■ Records supplied ■
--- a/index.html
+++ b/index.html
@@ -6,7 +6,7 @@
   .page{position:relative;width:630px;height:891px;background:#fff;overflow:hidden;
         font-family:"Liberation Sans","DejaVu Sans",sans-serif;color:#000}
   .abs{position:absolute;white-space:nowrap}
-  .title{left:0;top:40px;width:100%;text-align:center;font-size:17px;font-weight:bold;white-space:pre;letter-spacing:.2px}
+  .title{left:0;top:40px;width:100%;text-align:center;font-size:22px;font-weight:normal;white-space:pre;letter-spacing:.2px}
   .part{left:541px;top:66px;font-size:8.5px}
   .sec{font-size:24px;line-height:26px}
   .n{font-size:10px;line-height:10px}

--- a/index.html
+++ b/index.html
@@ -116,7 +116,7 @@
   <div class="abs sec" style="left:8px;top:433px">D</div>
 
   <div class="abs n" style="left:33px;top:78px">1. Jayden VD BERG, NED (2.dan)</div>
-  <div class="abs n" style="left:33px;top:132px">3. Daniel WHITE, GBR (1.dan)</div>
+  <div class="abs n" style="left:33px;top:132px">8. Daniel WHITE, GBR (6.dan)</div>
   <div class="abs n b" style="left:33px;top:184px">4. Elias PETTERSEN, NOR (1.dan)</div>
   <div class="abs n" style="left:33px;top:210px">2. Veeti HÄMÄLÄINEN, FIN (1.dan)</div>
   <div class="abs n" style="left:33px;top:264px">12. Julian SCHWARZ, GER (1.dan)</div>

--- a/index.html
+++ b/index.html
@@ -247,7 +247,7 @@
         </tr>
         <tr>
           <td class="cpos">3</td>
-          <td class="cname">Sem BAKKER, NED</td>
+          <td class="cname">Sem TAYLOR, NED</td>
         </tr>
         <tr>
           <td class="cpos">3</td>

■ Task prompt ■
Output each line of the records above exactly.

■ Answer to this exercise ■
--- a/index.html
+++ b/index.html
@@ -6,7 +6,7 @@
   .page{position:relative;width:630px;height:891px;background:#fff;overflow:hidden;
         font-family:"Liberation Sans","DejaVu Sans",sans-serif;color:#000}
   .abs{position:absolute;white-space:nowrap}
-  .title{left:0;top:40px;width:100%;text-align:center;font-size:17px;font-weight:bold;white-space:pre;letter-spacing:.2px}
+  .title{left:0;top:40px;width:100%;text-align:center;font-size:22px;font-weight:normal;white-space:pre;letter-spacing:.2px}
   .part{left:541px;top:66px;font-size:8.5px}
   .sec{font-size:24px;line-height:26px}
   .n{font-size:10px;line-height:10px}

--- a/index.html
+++ b/index.html
@@ -116,7 +116,7 @@
   <div class="abs sec" style="left:8px;top:433px">D</div>
 
   <div class="abs n" style="left:33px;top:78px">1. Jayden VD BERG, NED (2.dan)</div>
-  <div class="abs n" style="left:33px;top:132px">3. Daniel WHITE, GBR (1.dan)</div>
+  <div class="abs n" style="left:33px;top:132px">8. Daniel WHITE, GBR (6.dan)</div>
   <div class="abs n b" style="left:33px;top:184px">4. Elias PETTERSEN, NOR (1.dan)</div>
   <div class="abs n" style="left:33px;top:210px">2. Veeti HÄMÄLÄINEN, FIN (1.dan)</div>
   <div class="abs n" style="left:33px;top:264px">12. Julian SCHWARZ, GER (1.dan)</div>

--- a/index.html
+++ b/index.html
@@ -247,7 +247,7 @@
         </tr>
         <tr>
           <td class="cpos">3</td>
-          <td class="cname">Sem BAKKER, NED</td>
+          <td class="cname">Sem TAYLOR, NED</td>
         </tr>
         <tr>
           <td class="cpos">3</td>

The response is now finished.